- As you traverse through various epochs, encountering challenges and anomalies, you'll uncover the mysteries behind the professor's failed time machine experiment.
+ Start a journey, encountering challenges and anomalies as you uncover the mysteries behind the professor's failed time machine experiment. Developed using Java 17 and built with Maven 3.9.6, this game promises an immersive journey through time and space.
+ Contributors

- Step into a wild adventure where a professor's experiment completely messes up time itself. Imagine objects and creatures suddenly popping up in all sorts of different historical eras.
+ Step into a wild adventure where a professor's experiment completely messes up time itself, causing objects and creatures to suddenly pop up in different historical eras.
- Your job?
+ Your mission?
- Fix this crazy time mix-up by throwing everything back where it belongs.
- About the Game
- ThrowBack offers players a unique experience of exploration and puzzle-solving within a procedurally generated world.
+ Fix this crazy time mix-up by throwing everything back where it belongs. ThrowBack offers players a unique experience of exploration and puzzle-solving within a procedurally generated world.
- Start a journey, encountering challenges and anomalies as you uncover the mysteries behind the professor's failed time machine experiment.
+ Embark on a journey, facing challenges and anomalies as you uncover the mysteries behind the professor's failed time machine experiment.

○ ○ ○ ○ ○

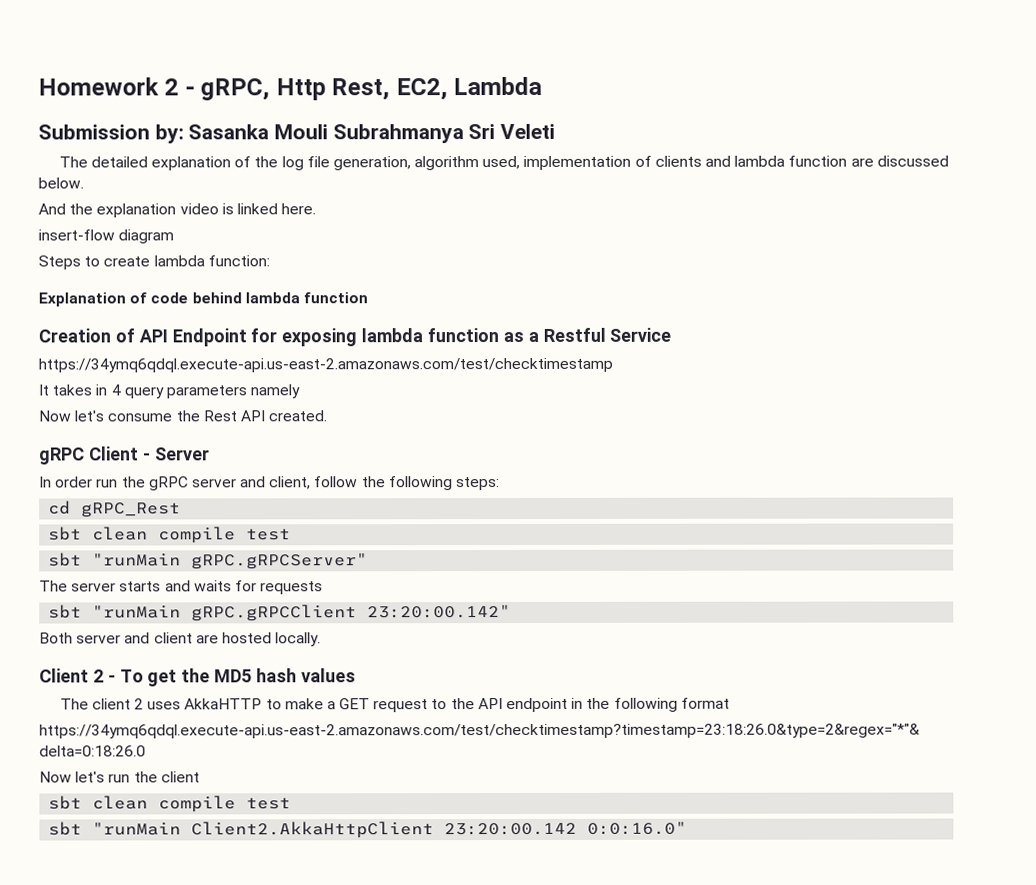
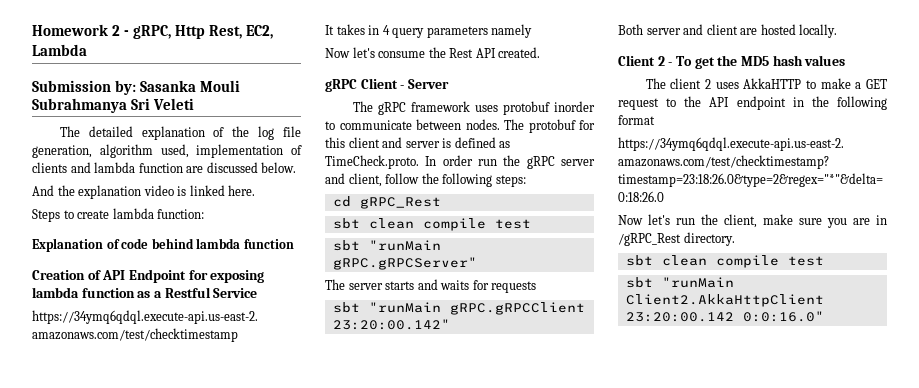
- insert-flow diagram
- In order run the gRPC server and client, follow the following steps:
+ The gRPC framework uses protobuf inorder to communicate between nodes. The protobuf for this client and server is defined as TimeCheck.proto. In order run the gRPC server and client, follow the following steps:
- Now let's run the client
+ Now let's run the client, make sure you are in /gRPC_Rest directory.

○ ○ ○ ○ ○

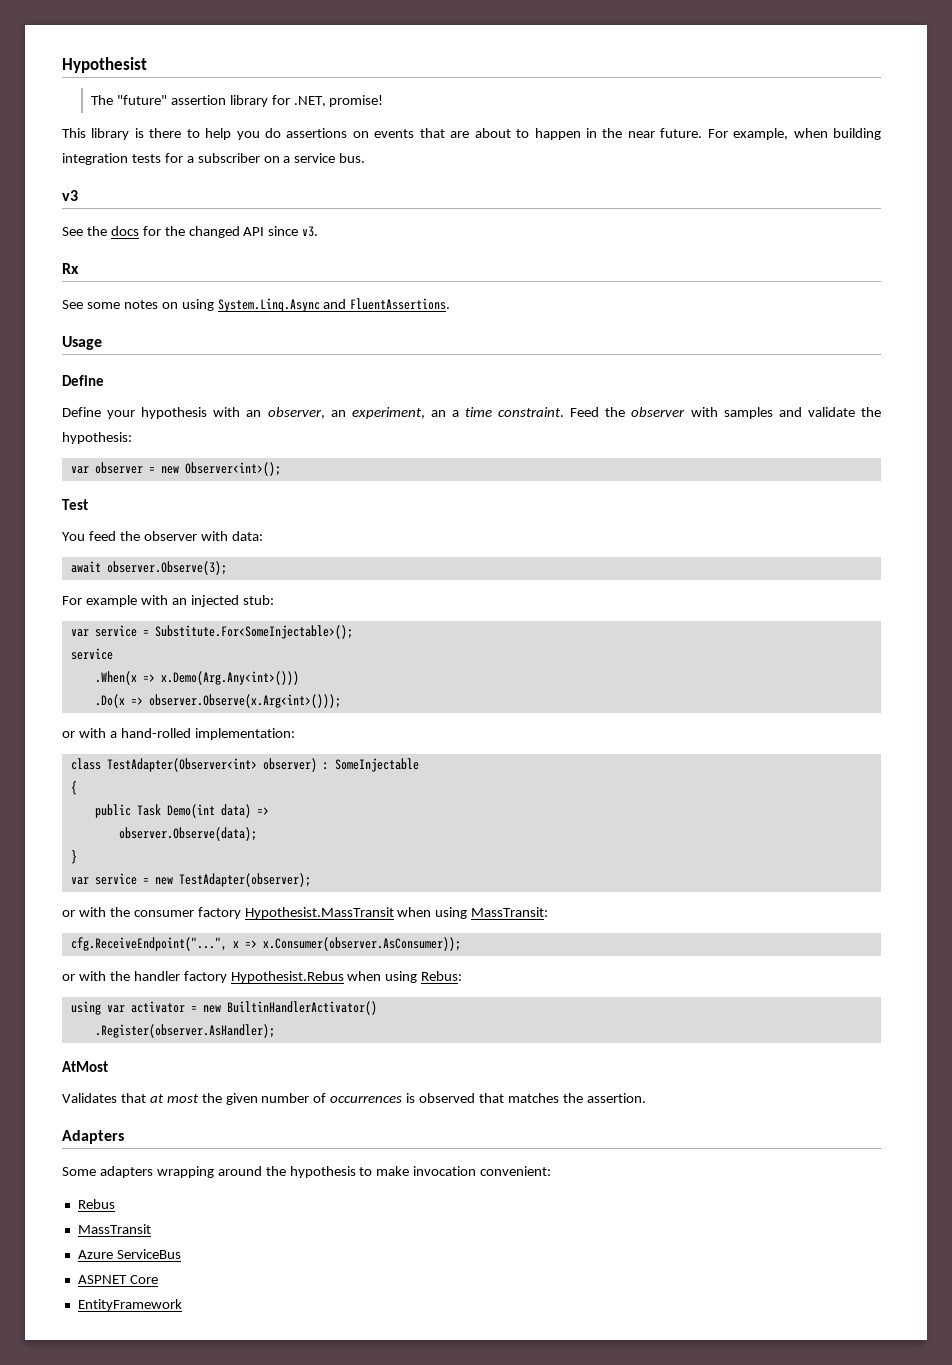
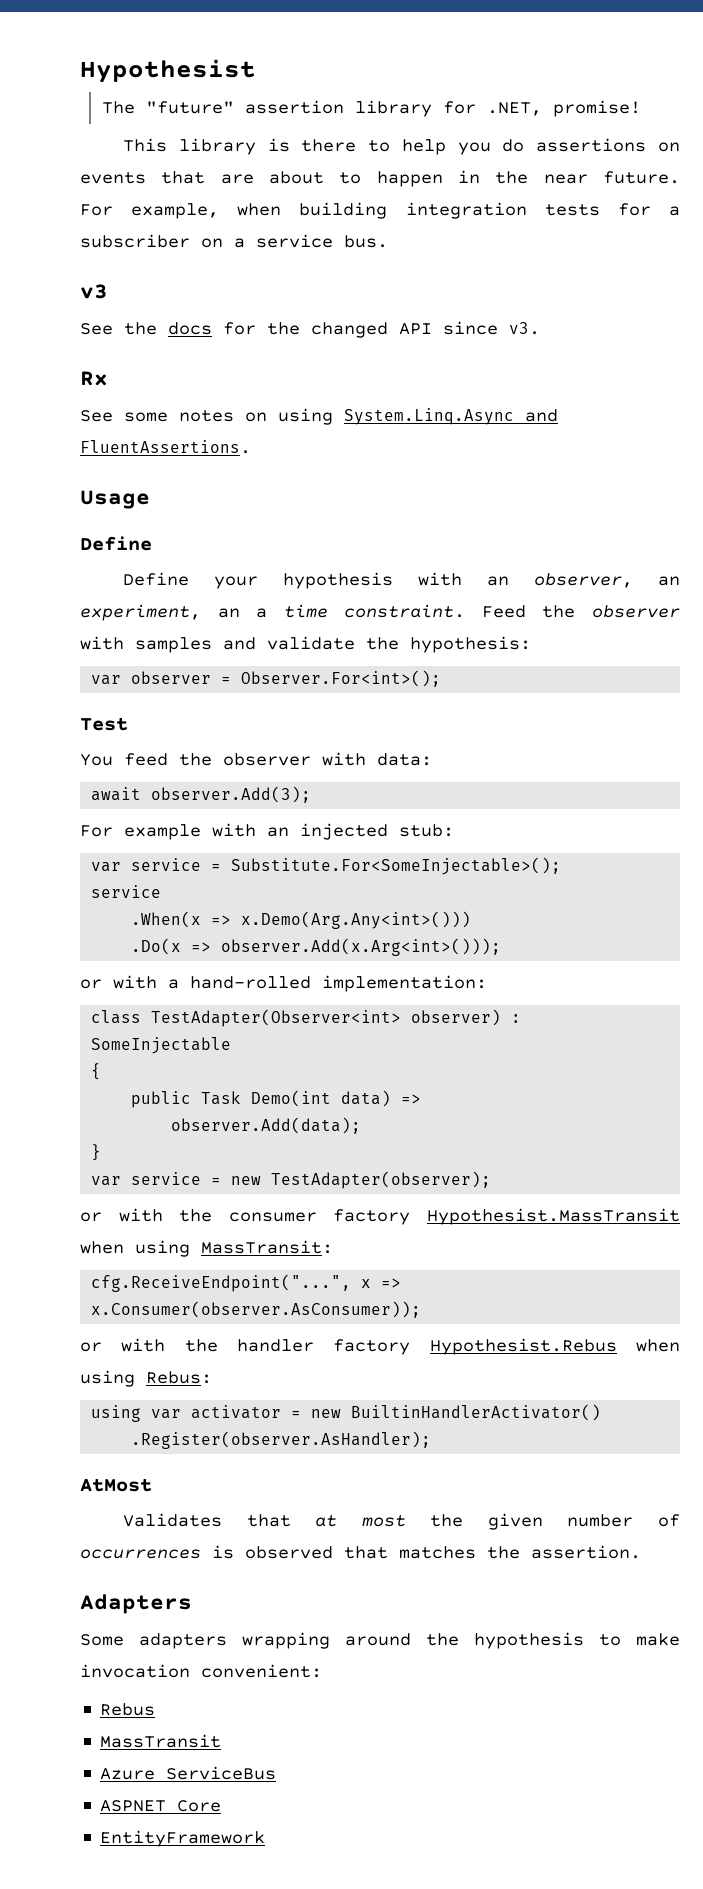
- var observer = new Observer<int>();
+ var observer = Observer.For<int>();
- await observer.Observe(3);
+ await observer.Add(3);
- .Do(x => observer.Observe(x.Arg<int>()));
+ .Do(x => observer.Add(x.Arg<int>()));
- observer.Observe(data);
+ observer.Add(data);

○ ○ ○ ○ ○

Copy each line of the preceding data that contains the string "procedurally".

** Result of this task **
- ThrowBack offers players a unique experience of exploration and puzzle-solving within a procedurally generated world.
+ Fix this crazy time mix-up by throwing everything back where it belongs. ThrowBack offers players a unique experience of exploration and puzzle-solving within a procedurally generated world.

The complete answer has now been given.